Guía de libros para niños de ocho años.

El libro ilustrado es atemporal.

La validez del libro ilustrado como una importante herramienta pedagógica en el crecimiento psicológico y cultural del niño es indiscutible. Sin embargo, muchos son detractores de esta herramienta de entrenamiento, argumentando que las imágenes pueden reemplazar la inagotable dosis de creatividad e imaginación típica de un niño en la era del desarrollo.

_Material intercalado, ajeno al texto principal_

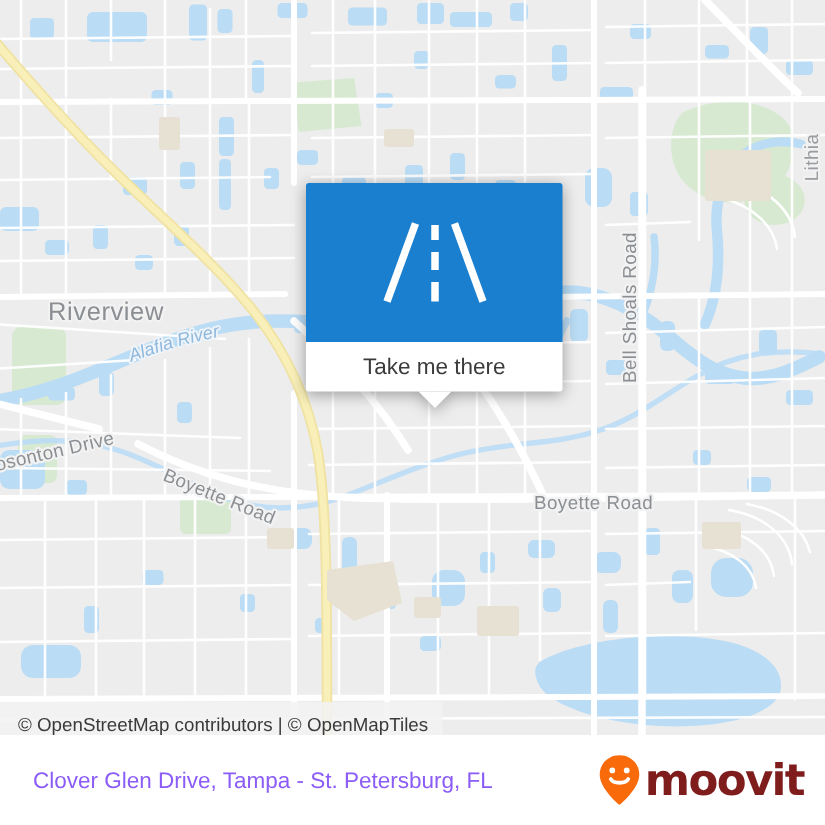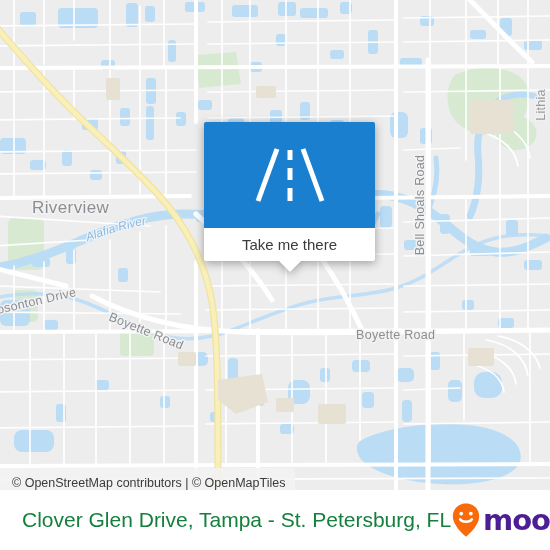"Clover Glen Drive, Tampa -" #footer-title { color: #15803d -> #8b5cf6; font-size: 21px -> 15px }
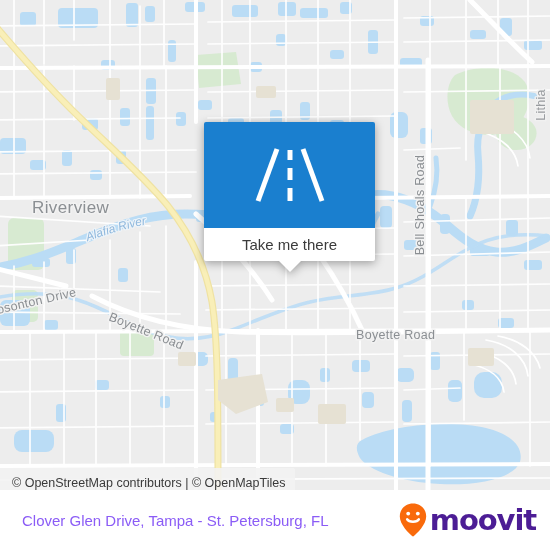"moovit" #brand-word { color: #4c1d95 -> #7f1d1d }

Creo que el libro ilustrado, enriquecido por imágenes bien representadas, es una fuente educativa inagotable para los niños y que, en la sociedad actual que vive de un batallón de imágenes a través de la televisión, la web y la impresión, es un continuo natural.

Leer libros ilustrados es un valor agregado a la formación de un niño, también porque lo lleva a reflexionar sobre lo que se ha escuchado ya volver a trabajar el contenido. la imagen es otro texto para leer como el objeto de interpretación (incluso si está guiado) por el niño. A través de esta re-lectura del texto se activan la reflexión y la interiorización de los contenidos transmitidos por el texto mismo y por la imagen. Se desarrolla, por tanto, la Capacidad crítica del niño., cada vez más protagonista de las realidades en las que vive.